▸ **Source records**
━━━━━━━━━━━━━━━━
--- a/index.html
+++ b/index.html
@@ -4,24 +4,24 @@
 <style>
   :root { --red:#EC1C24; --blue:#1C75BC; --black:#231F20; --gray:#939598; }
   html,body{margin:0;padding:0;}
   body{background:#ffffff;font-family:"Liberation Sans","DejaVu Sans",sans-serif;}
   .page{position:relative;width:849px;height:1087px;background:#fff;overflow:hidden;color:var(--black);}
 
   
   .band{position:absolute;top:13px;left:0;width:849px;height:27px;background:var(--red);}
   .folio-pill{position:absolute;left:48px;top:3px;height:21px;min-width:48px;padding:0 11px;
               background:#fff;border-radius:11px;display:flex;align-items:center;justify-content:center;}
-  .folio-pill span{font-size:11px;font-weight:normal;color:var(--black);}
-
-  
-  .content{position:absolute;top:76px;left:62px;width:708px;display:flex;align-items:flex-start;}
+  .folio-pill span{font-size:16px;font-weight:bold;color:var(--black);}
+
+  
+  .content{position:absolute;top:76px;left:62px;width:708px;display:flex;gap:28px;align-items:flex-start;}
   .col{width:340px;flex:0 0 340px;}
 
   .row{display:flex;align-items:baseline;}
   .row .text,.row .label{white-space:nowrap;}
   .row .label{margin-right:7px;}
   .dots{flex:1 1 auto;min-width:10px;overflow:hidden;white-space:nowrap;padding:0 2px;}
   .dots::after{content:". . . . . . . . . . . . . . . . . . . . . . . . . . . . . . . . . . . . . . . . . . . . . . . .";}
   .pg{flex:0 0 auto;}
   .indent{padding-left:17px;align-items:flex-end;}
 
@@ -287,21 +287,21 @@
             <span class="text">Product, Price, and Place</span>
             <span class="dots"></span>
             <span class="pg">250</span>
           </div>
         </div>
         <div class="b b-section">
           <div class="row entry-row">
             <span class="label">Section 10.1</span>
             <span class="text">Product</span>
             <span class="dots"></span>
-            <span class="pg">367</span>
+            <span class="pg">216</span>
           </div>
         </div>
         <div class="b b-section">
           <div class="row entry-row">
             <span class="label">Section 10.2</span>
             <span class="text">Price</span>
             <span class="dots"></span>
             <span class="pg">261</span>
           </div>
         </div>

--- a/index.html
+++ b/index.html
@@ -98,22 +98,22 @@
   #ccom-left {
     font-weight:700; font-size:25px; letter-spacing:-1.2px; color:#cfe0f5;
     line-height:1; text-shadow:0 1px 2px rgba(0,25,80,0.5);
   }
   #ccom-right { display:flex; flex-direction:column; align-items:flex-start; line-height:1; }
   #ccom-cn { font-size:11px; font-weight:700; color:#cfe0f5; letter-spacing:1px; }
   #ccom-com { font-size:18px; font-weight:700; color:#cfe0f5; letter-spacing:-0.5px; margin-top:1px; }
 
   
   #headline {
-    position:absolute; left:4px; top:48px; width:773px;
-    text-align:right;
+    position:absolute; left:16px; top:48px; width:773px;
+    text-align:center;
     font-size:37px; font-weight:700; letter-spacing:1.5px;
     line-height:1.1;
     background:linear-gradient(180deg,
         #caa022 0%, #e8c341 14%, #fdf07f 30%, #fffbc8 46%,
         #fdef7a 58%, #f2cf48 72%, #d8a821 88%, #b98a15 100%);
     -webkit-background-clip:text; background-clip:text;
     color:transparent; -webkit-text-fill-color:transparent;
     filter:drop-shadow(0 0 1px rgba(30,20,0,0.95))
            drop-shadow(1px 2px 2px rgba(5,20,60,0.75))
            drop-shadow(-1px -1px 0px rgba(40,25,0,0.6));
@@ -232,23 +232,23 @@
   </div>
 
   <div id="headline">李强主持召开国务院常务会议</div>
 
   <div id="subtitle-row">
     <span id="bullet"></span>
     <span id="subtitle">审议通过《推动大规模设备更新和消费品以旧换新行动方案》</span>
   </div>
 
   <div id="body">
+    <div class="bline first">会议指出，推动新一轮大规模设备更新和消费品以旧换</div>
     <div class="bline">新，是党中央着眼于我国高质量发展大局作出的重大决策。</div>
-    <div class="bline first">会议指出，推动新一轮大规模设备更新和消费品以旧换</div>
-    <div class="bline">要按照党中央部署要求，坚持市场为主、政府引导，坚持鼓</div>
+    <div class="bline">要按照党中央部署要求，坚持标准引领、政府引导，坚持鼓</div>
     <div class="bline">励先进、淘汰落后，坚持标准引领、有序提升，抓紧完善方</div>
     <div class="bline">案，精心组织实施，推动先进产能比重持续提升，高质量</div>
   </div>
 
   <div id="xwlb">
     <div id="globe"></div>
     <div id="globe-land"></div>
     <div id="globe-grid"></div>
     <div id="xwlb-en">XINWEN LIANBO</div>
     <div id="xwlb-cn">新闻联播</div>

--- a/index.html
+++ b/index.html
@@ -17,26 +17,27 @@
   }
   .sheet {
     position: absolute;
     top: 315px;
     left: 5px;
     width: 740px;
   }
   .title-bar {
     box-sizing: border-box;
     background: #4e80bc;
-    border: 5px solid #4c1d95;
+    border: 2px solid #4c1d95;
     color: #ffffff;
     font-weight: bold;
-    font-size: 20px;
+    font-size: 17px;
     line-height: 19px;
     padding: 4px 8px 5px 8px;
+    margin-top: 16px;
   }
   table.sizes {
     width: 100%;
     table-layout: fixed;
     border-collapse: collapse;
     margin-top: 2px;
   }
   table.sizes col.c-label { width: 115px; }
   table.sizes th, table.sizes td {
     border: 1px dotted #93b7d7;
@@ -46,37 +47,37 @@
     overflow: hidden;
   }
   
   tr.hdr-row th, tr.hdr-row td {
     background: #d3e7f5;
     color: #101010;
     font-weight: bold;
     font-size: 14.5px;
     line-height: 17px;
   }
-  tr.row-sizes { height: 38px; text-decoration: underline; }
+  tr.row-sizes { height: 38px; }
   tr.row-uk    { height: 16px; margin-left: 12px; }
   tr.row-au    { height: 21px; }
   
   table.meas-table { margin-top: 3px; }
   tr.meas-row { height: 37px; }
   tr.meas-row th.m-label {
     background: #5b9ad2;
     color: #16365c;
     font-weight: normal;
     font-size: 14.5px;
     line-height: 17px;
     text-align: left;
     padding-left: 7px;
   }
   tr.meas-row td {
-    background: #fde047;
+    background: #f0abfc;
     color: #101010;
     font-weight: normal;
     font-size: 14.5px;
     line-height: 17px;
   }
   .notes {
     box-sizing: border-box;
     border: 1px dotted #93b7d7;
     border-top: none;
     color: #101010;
━━━━━━━━━━━━━━━━
▸ **Try it**
The word to look for is "auto"; copy out every line of the entries that holds it.

▸ **Output**
   .dots{flex:1 1 auto;min-width:10px;overflow:hidden;white-space:nowrap;padding:0 2px;}
   .pg{flex:0 0 auto;}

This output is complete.